Records shown
——————————

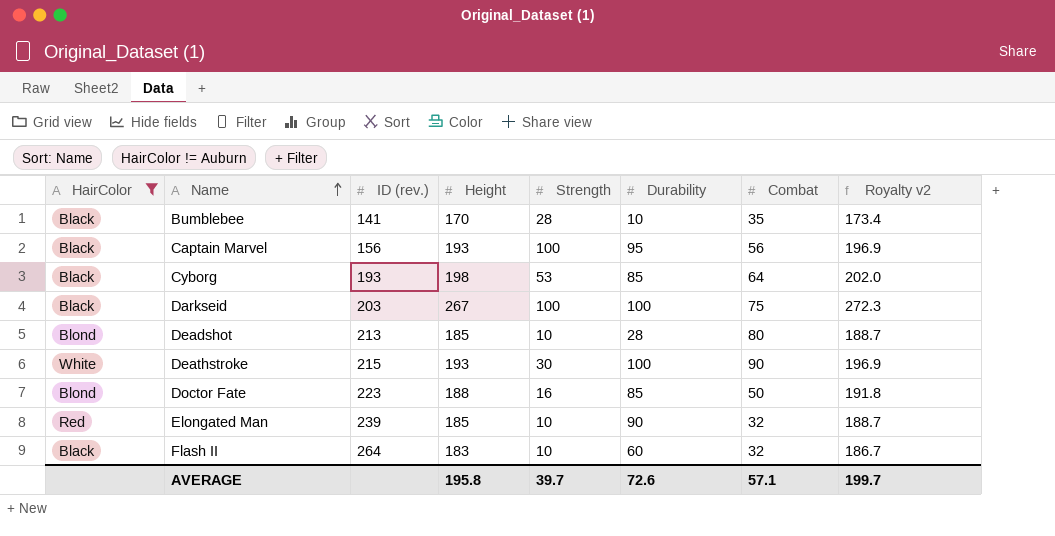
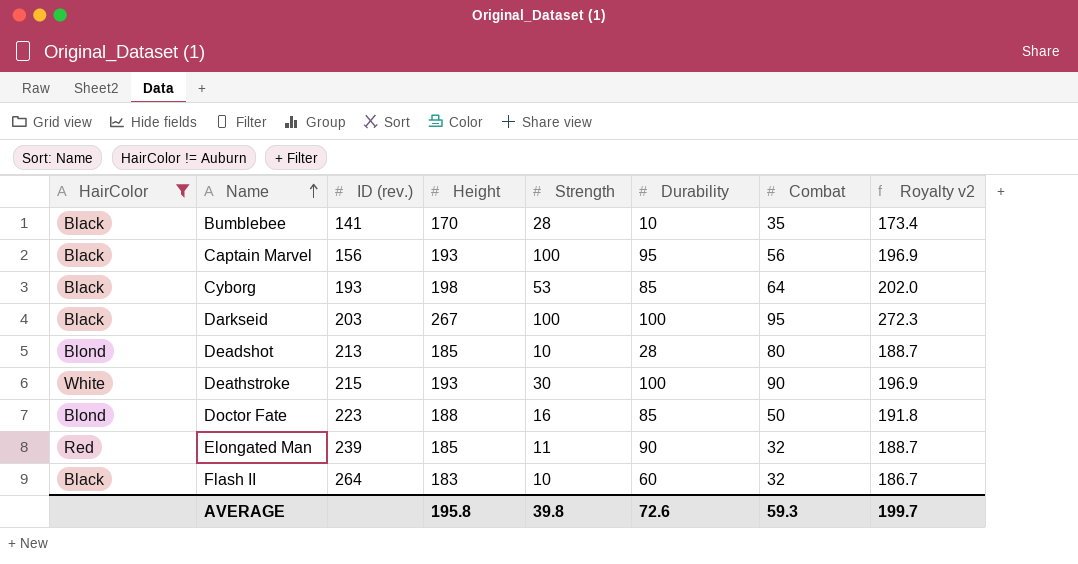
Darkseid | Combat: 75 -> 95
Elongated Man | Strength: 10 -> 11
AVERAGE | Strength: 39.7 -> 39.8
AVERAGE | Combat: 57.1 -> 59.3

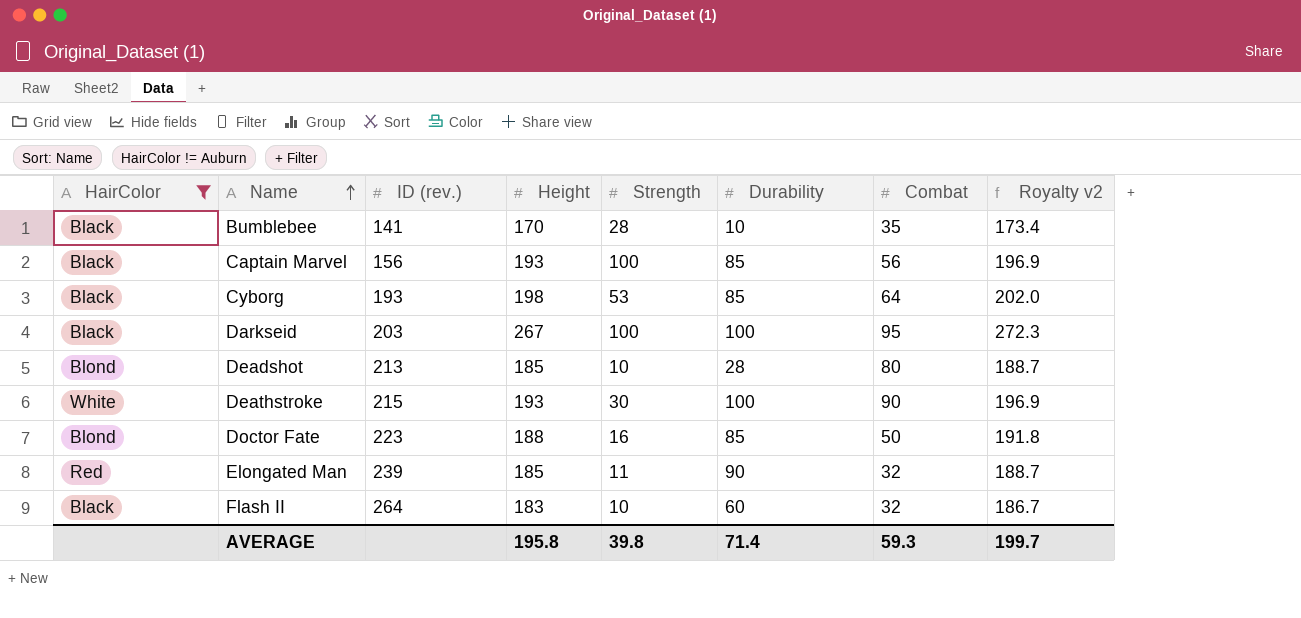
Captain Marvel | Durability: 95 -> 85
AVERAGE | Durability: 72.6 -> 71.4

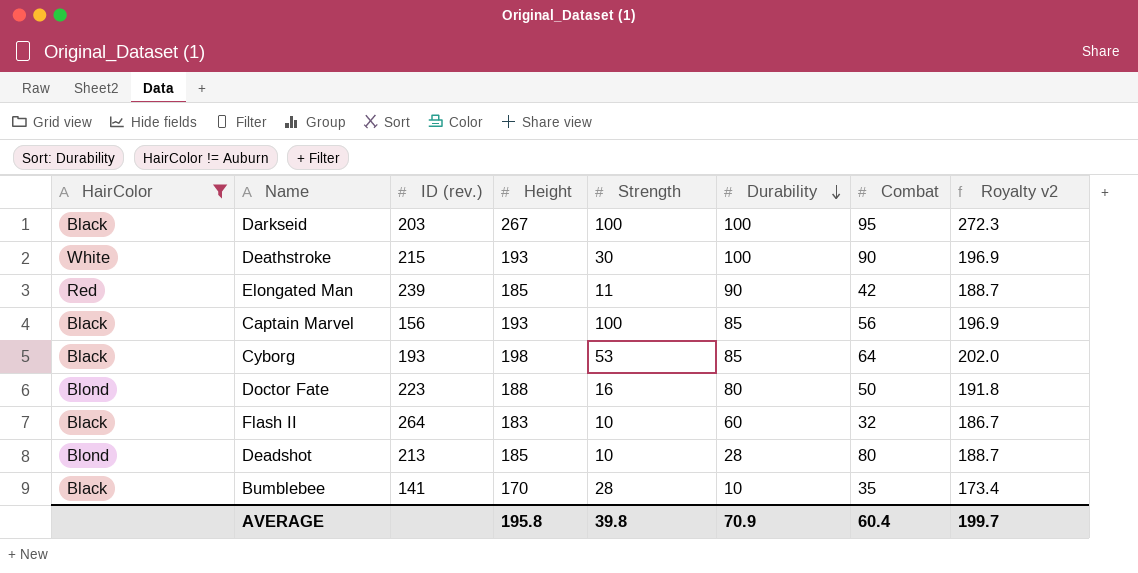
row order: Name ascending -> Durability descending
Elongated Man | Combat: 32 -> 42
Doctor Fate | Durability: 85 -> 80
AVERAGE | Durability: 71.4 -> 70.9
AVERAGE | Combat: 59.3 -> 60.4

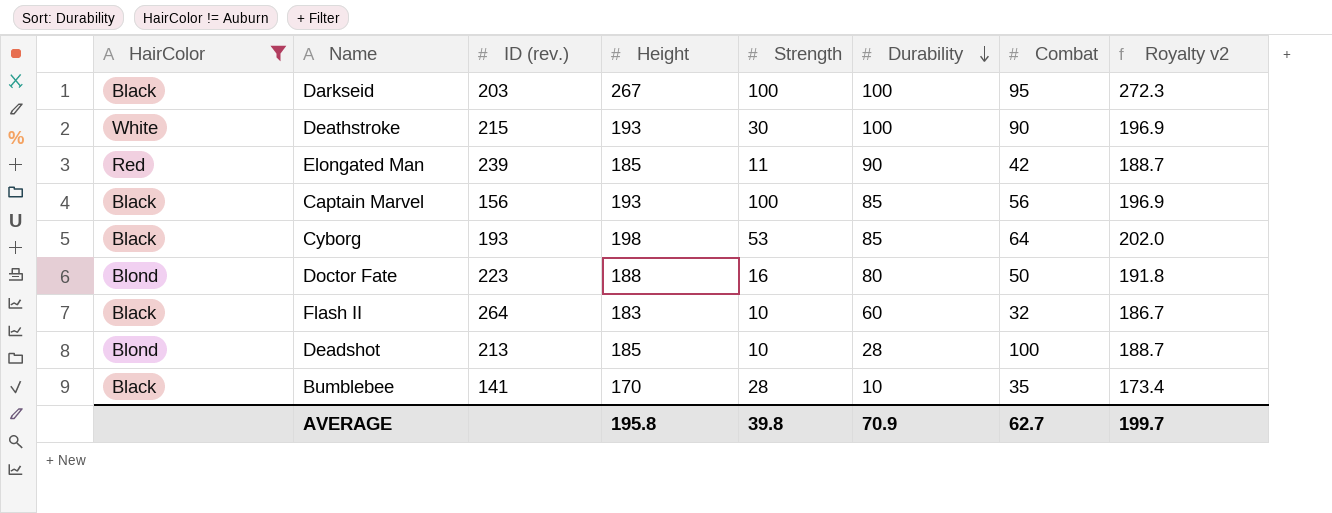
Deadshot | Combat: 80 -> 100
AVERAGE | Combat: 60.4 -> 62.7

——————————

Aim of the exercise
For this exercise, return every line from the data that holds the string "Strength".

Answer to this exercise
Elongated Man | Strength: 10 -> 11
AVERAGE | Strength: 39.7 -> 39.8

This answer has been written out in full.